::: DATA RECORDS :::

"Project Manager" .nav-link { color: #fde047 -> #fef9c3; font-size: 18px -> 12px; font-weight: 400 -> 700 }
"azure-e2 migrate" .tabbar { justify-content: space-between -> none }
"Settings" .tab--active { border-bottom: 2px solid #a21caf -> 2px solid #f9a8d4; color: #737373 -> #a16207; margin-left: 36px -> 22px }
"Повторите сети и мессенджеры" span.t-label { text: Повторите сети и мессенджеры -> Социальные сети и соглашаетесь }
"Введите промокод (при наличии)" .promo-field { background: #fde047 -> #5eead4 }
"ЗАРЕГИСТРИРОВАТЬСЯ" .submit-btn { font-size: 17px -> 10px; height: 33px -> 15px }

:::
::: DATA RECORDS :::

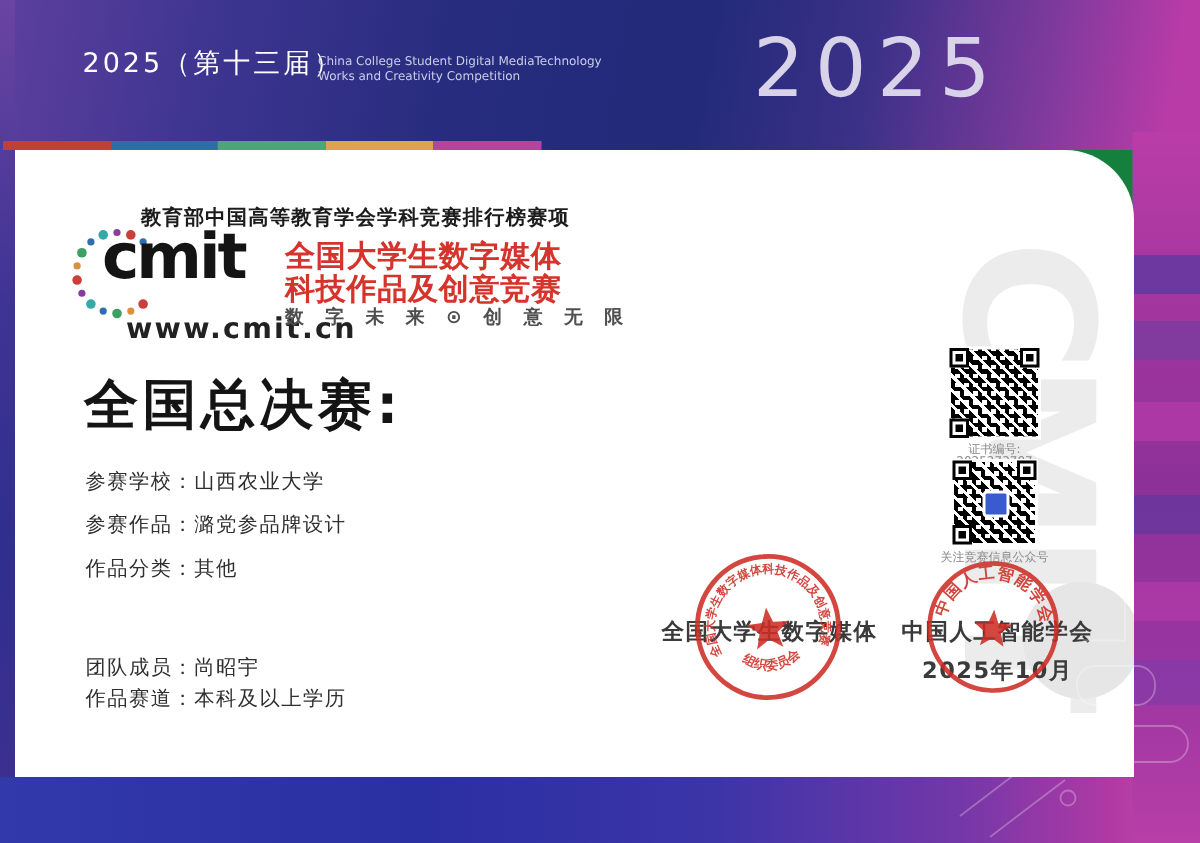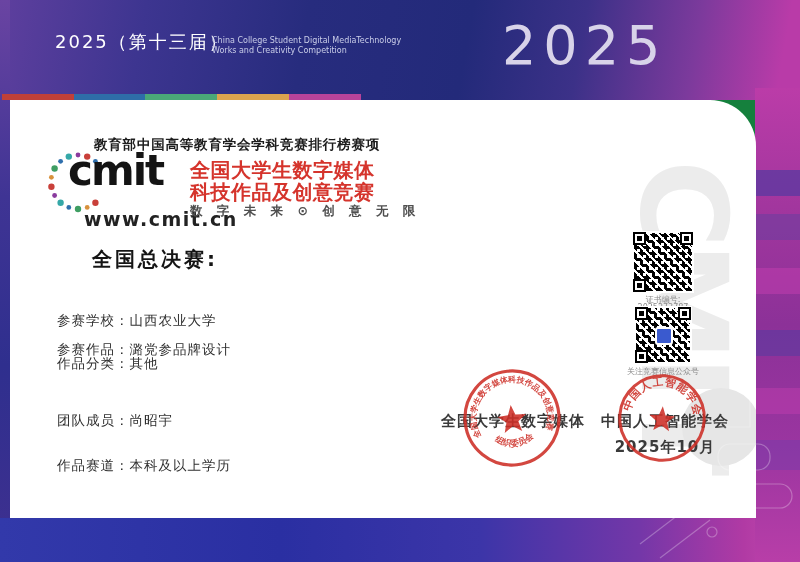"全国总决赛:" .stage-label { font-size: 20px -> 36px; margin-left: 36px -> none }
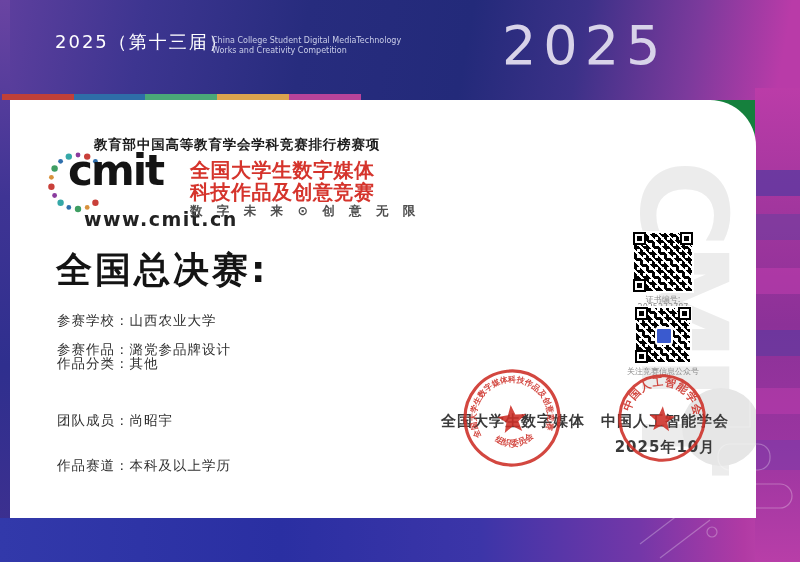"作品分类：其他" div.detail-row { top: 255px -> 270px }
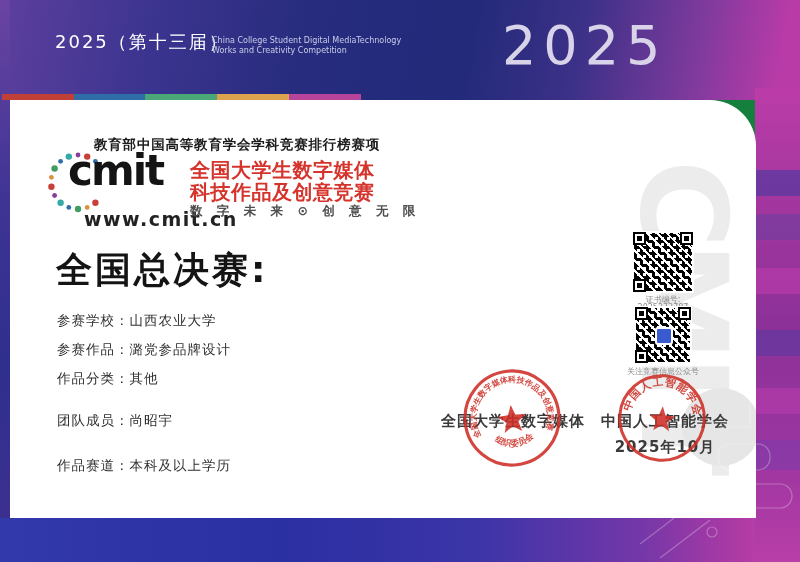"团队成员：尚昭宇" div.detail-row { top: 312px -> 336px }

:::
::: DATA RECORDS :::

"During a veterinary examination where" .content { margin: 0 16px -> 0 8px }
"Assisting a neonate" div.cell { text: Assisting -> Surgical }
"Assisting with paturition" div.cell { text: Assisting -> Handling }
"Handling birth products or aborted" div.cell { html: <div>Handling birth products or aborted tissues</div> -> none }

:::

PROBLEM: Looking at the records above, return exactly the lines from the line with "Assisting -> Handling" to the line with "html: <div>Handling birth", both ends included.

EXERCISE SOLUTION:
"Assisting with paturition" div.cell { text: Assisting -> Handling }
"Handling birth products or aborted" div.cell { html: <div>Handling birth products or aborted tissues</div> -> none }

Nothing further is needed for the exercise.